What to work on: Your answer should be the exact lines of the data below from the one containing "[390,192,557,207] Guthaben des" through the one containing "(390, 304) // -> (158, 572) none"; please include nothing else.
+ + + + +
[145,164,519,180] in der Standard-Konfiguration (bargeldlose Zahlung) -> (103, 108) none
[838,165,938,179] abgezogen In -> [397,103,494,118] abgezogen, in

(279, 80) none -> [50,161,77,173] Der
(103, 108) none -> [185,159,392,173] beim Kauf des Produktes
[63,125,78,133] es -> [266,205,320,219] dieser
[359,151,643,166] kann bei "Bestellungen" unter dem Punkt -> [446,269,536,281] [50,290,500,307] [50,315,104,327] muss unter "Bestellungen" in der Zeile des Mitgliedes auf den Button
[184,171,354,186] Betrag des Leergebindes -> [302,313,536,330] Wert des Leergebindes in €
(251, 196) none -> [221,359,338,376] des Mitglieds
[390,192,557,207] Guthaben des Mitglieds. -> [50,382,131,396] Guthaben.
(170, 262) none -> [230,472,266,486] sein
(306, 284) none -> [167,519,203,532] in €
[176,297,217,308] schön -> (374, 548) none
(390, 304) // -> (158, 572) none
+ + + + +
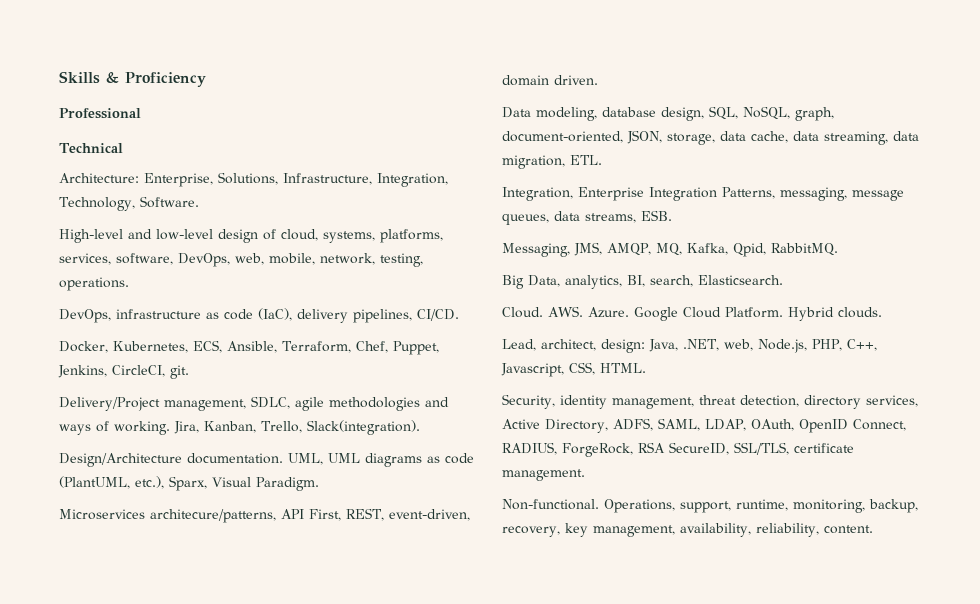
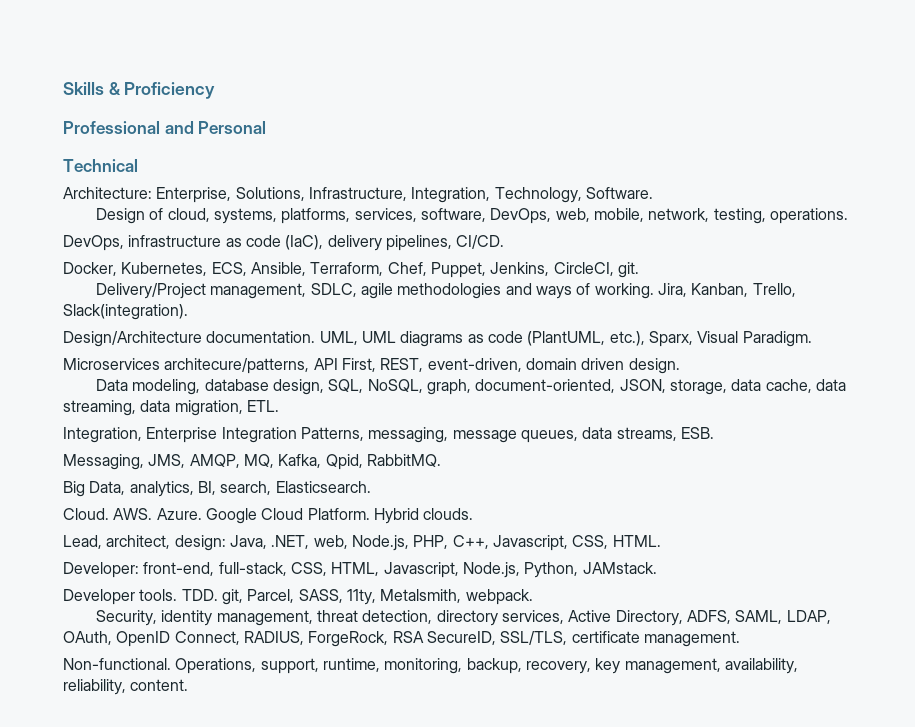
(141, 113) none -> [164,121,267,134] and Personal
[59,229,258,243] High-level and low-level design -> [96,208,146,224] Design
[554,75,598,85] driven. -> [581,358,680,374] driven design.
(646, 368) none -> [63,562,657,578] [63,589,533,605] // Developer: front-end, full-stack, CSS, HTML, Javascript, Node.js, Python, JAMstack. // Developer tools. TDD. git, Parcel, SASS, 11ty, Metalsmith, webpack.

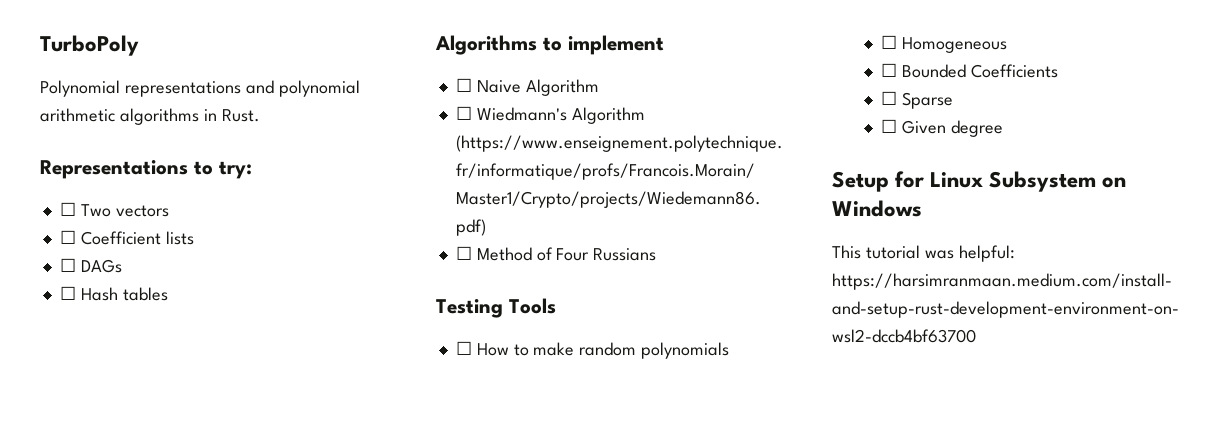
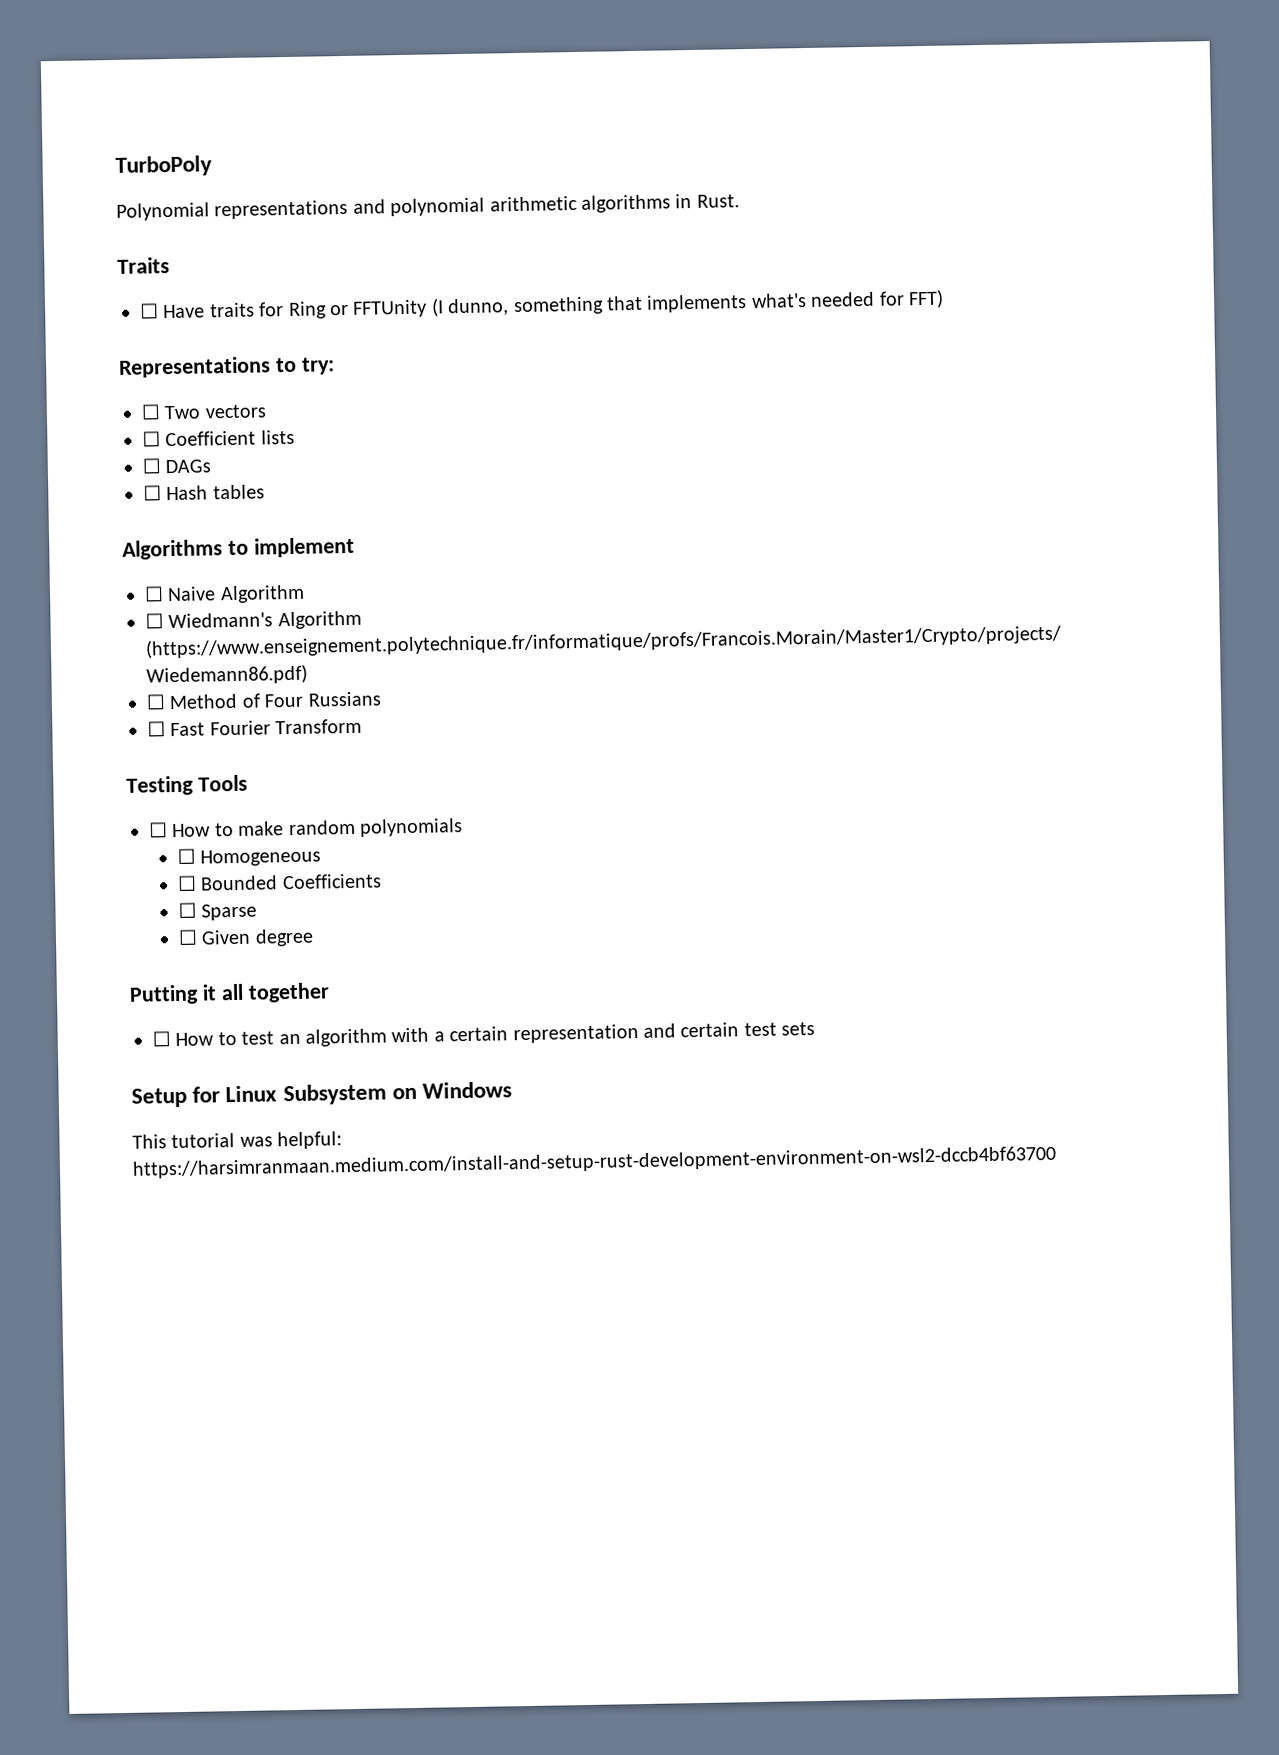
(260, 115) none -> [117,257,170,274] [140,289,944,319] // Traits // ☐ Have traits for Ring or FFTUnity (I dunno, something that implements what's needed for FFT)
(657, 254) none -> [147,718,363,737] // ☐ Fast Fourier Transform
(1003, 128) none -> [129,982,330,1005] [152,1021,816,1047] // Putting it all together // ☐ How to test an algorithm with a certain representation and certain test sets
+ + + + +
Answer to the problem:
[390,192,557,207] Guthaben des Mitglieds. -> [50,382,131,396] Guthaben.
(170, 262) none -> [230,472,266,486] sein
(306, 284) none -> [167,519,203,532] in €
[176,297,217,308] schön -> (374, 548) none
(390, 304) // -> (158, 572) none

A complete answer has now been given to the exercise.